As agências internacionais de classificação de risco fazem uma verdadeira chantagem ao país: “Ou aprovam a Reforma da Previdência ou haverá fuga de capitais”. O que está por trás desse discurso, repetido cotidianamente pelas principais emissoras de TV, é uma concepção que enxerga a Previdência como gasto supérfluo do governo.
Há interesses inconfessáveis do sistema financeiro que impõe uma agenda de corte de investimentos sociais, conforme Emenda Constitucional 95, que visa congelar as despesas por 20 anos. O que os bancos querem com a Reforma da Previdência são dois objetivos. O primeiro é que o governo demonstre que sobrará uma folga orçamentária para pagar os juros da dívida pública. O segundo é destruir o caráter público da Previdência para aproximá-la de um modelo de proteção individual, onde os clientes seriam estimulados a adquirir previdência privada.
Contudo, falta explicar à população que não há déficit na Seguridade Social. Há sim uma maquiagem contábil. Parte das receitas previstas na Constituição como PIS/COFINS, CSLL, percentual dos concursos de prognósticos, não tem sido devidamente repassados para Seguridade.
Além do mais, o próprio governo não tem um mecanismo eficiente de cobrança de grandes empresas devedoras. Sem falar que políticas de desoneração fiscal sempre utilizaram recursos da Previdência para beneficiar alguns segmentos de mercado.
Para piorar a situação, 30% do orçamento da Seguridade Social tem sido vítima da DRU (Desvinculação de Receitas da União), que serve como instrumento para realocar recursos e que desde os anos 90 tem servido para gerar superávit primário ou cobrir eventuais déficits. Trocando em miúdos, significa que quase 1/3 do Orçamento da Seguridade é desviado para cobrir despesas de outras áreas, notadamente o pagamento a bancos.
Os sistemas públicos de Previdência, no mundo, surgem como estratégia de enfrentamento aos infortúnios humanos e à pobreza. Baseada na ideia de solidariedade e na construção de uma proteção social coletiva, a Previdência representa um grande salto civilizacional.
Se cada cidadão tivesse que construir sua proteção individual, somente os mais ricos teriam condições de arcar com os custos. Imagine que se um trabalhador sofrer um acidente no primeiro dia de trabalho, ainda assim estará protegido. Trata-se de uma compreensão solidária
A Previdência, desde os Planos Beveridge (Inglaterra) e Bismarck (Alemanha), sempre foi pautada na compreensão de uma tríplice forma de custeio.
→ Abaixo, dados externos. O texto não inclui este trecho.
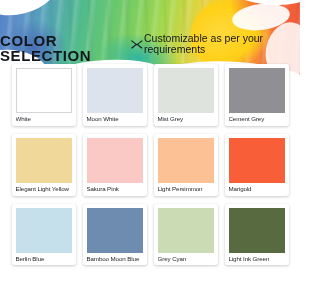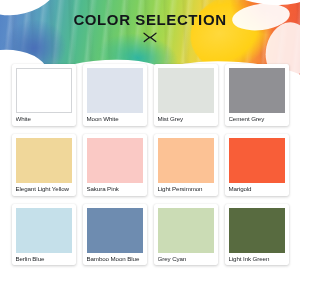--- a/index.html
+++ b/index.html
@@ -59,21 +59,21 @@
       transform:rotate(14deg);}
   .s3{left:8px;top:30px;width:64px;height:56px;background:
       radial-gradient(ellipse at 50% 50%, #4a6fb8 0%, rgba(74,111,184,0) 72%);
       transform:rotate(-10deg);}
   .s4{left:104px;top:44px;width:80px;height:48px;background:
       radial-gradient(ellipse at 50% 50%, #2fb5a0 0%, rgba(47,181,160,0) 72%);
       transform:rotate(8deg);}
 
   
   .hdr{position:absolute;left:0;top:0;width:300px;height:84px;z-index:5;
-       display:flex;flex-direction:column;align-items:center;justify-content:flex-start;}
+       display:flex;flex-direction:row;align-items:center;justify-content:flex-start;}
   .title{margin-top:12px;font-size:15px;font-weight:bold;letter-spacing:.6px;color:#13161a;line-height:1;}
   .orn{margin-top:5px;width:16px;height:11px;display:block;}
   .subtitle{margin-top:3px;font-size:10.5px;color:#14181c;line-height:1;}
 
   
   .grid{position:absolute;left:0;top:64px;width:300px;z-index:6;
         display:grid;grid-template-columns:repeat(4,1fr);
         column-gap:0px;row-gap:8px;padding:0 8px;box-sizing:border-box;}
   .card{background:#ffffff;border-radius:2px;
         box-shadow:0 1px 3px rgba(0,0,0,0.20), 0 0 1px rgba(0,0,0,0.10);
@@ -107,20 +107,21 @@
     </div>
   </div>
 
   <div class="hdr">
     <div class="title">COLOR SELECTION</div>
     <svg class="orn" viewBox="0 0 16 11">
       <path d="M2 1.2 L7.4 5.4 L2.2 9.6" stroke="#15181c" stroke-width="1.25" fill="none" stroke-linecap="round"></path>
       <path d="M14 1.2 L8.6 5.4 L13.8 9.6" stroke="#15181c" stroke-width="1.25" fill="none" stroke-linecap="round"></path>
       <circle cx="8" cy="5.4" r="0.85" fill="#15181c"></circle>
     </svg>
+    <div class="subtitle">Customizable as per your requirements</div>
   </div>
 
   <div class="grid">
       <div class="card">
         <span class="chip bordered" style="background: rgb(255, 255, 255);"></span>
         <div class="cname">White</div>
       </div>
       <div class="card">
         <span class="chip" style="background: rgb(221, 227, 237);"></span>
         <div class="cname">Moon White</div>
Assim também a Constituição Federal estipulou que trabalhadores, empregadores e governo, devem se cotizar para pagar o custeio. O próprio texto constitucional reconhece, portanto, que o governo deve fazer aportes com outros tributos, visando assegurar o equilíbrio orçamentário e atuarial dos Regimes Previdenciários.
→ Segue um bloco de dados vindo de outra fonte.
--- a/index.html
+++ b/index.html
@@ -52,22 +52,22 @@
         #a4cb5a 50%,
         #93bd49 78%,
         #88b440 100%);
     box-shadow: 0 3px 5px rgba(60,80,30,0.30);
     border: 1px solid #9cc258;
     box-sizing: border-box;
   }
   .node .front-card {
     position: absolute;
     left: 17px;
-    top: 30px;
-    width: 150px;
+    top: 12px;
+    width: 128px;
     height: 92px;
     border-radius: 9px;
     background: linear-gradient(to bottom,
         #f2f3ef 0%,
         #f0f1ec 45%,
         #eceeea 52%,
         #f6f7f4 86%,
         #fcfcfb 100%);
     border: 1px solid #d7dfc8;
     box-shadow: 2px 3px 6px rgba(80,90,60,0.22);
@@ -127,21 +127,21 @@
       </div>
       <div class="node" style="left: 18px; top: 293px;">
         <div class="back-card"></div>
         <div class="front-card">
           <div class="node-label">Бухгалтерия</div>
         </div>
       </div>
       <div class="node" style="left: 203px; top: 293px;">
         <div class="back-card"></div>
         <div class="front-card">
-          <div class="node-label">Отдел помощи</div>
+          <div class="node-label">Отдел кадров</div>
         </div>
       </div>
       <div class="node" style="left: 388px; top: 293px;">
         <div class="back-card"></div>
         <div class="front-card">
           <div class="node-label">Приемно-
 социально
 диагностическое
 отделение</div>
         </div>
É inaceitável, portanto, que o governo coloque a responsabilidade pelo suposto déficit nas costas dos trabalhadores, sem assumir que a principal responsabilidade é do próprio Estado brasileiro que não vem cumprindo o que preceitua a Constituição.
No debate sobre a Reforma da Previdência está implícita uma concepção de país. De um lado aqueles que defendem o Estado mínimo e preferem entregar ao mercado as decisões sobre o Brasil, do outro os que enxergam a Previdência como investimento social e instrumento para assegurar o cumprimento do Art. 3o da Constituição, que prevê como objetivos fundamentais da República erradicar a pobreza e diminuir as desigualdades sociais.
As propostas apresentadas pelo Governo Temer atacam direitos dos trabalhadores para preservar os interesses dos bancos e grandes corporações econômicas, em uma clara inversão de prioridades. É como se estivéssemos diante de uma família em crise que resolve cortar o remédio do vovô e a escola da criança, para sobrar dinheiro para o Whisky do pai.
Vamos resistir!
Augusto Vasconcelos
Presidente do Sindicato dos Bancários da Bahia, Advogado, Professor de Direito Previdenciário.